## WHAT THE TASK REQUIRES
Find and copy each line of the data that includes "font".

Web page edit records
◇ ◇ ◇ ◇ ◇

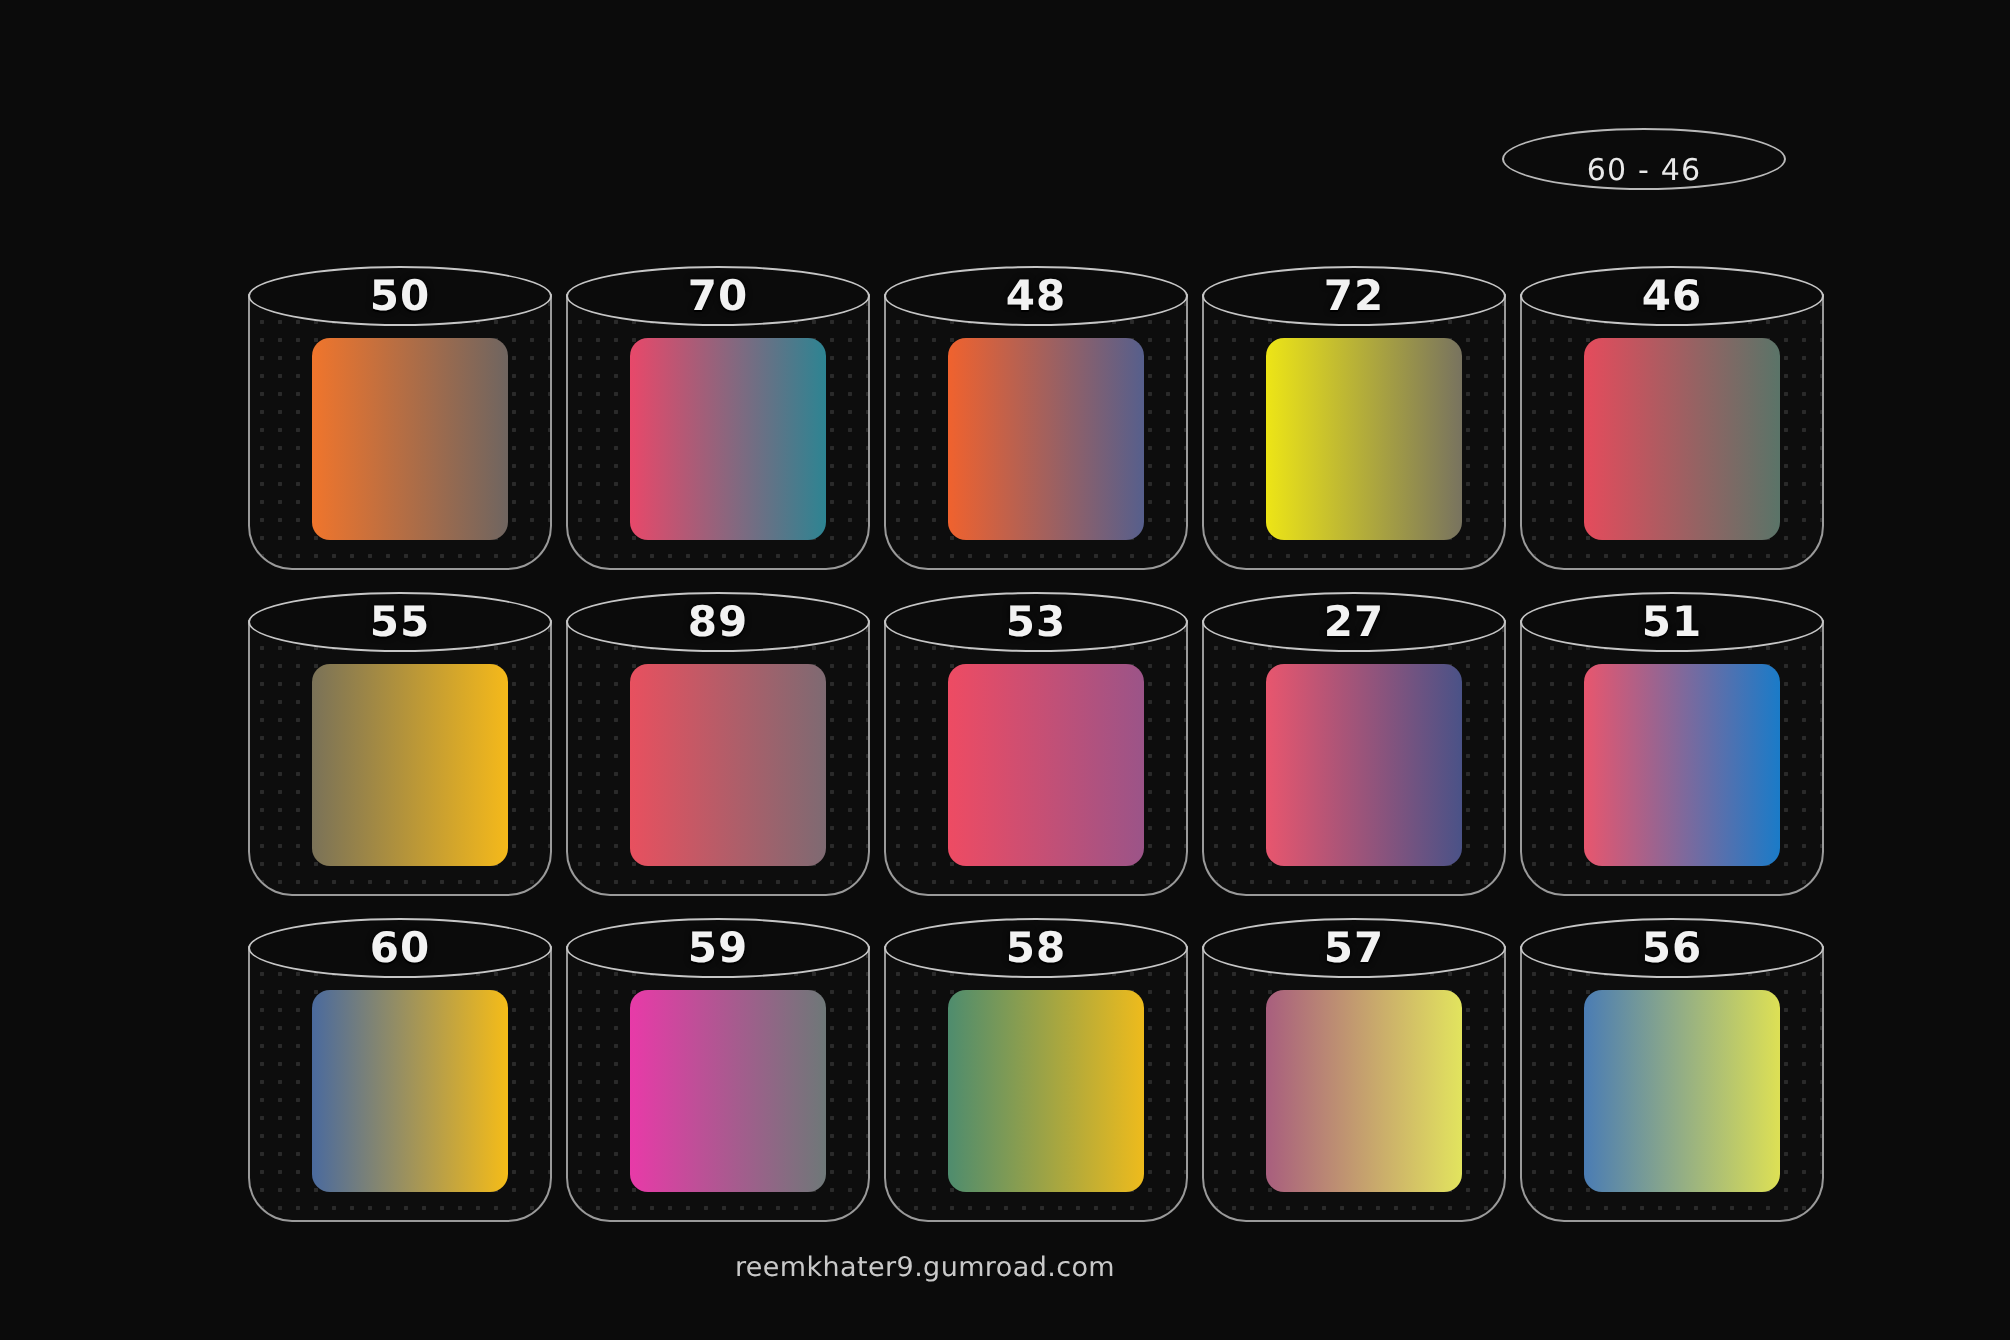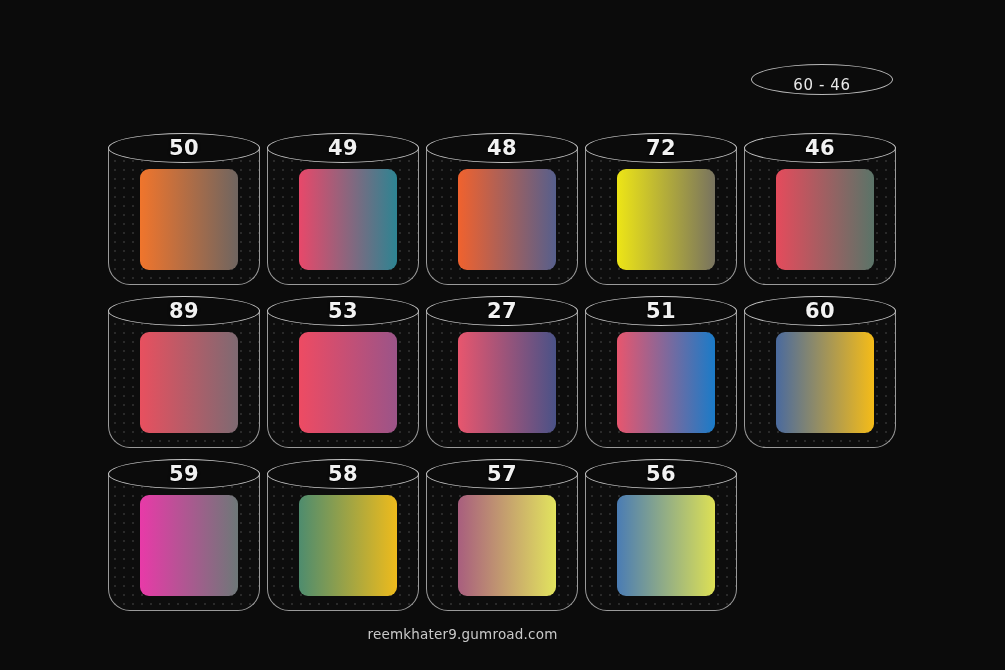--- a/index.html
+++ b/index.html
@@ -35,21 +35,21 @@
     color: #e9e9e9;
     font-size: 15px;
     letter-spacing: 0.6px;
     font-family: "DejaVu Sans", "Liberation Sans", sans-serif;
     white-space: nowrap;
   }
 
   
   .grid {
     position: absolute;
-    left: 108px;
+    left: 124px;
     top: 133px;
     width: 788px;
     display: grid;
     grid-template-columns: repeat(5, 152px);
     grid-auto-rows: 152px;
     column-gap: 7px;
     row-gap: 11px;
   }
 
   .jar {
@@ -143,21 +143,21 @@
     <div class="jar">
       <div class="jar-body"></div>
       <div class="swatch" style="background: linear-gradient(to right, rgb(240, 117, 44) 0%, rgb(111, 101, 96) 100%);"></div>
       <div class="jar-lid"></div>
       <div class="jar-number">50</div>
     </div>
     <div class="jar">
       <div class="jar-body"></div>
       <div class="swatch" style="background: linear-gradient(to right, rgb(232, 72, 106) 0%, rgb(45, 132, 146) 100%);"></div>
       <div class="jar-lid"></div>
-      <div class="jar-number">49</div>
+      <div class="jar-number">70</div>
     </div>
     <div class="jar">
       <div class="jar-body"></div>
       <div class="swatch" style="background: linear-gradient(to right, rgb(240, 98, 46) 0%, rgb(86, 95, 140) 100%);"></div>
       <div class="jar-lid"></div>
       <div class="jar-number">48</div>
     </div>
     <div class="jar">
       <div class="jar-body"></div>
       <div class="swatch" style="background: linear-gradient(to right, rgb(237, 229, 22) 0%, rgb(120, 115, 95) 100%);"></div>
@@ -165,20 +165,26 @@
       <div class="jar-number">72</div>
     </div>
     <div class="jar">
       <div class="jar-body"></div>
       <div class="swatch" style="background: linear-gradient(to right, rgb(229, 75, 92) 0%, rgb(90, 116, 104) 100%);"></div>
       <div class="jar-lid"></div>
       <div class="jar-number">46</div>
     </div>
     <div class="jar">
       <div class="jar-body"></div>
+      <div class="swatch" style="background: linear-gradient(to right, rgb(122, 114, 88) 0%, rgb(245, 185, 26) 100%);"></div>
+      <div class="jar-lid"></div>
+      <div class="jar-number">55</div>
+    </div>
+    <div class="jar">
+      <div class="jar-body"></div>
       <div class="swatch" style="background: linear-gradient(to right, rgb(232, 80, 95) 0%, rgb(126, 106, 114) 100%);"></div>
       <div class="jar-lid"></div>
       <div class="jar-number">89</div>
     </div>
     <div class="jar">
       <div class="jar-body"></div>
       <div class="swatch" style="background: linear-gradient(to right, rgb(238, 75, 99) 0%, rgb(155, 84, 136) 100%);"></div>
       <div class="jar-lid"></div>
       <div class="jar-number">53</div>
     </div>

◇ ◇ ◇ ◇ ◇

## WRITTEN RESPONSE
     font-size: 15px;
     font-family: "DejaVu Sans", "Liberation Sans", sans-serif;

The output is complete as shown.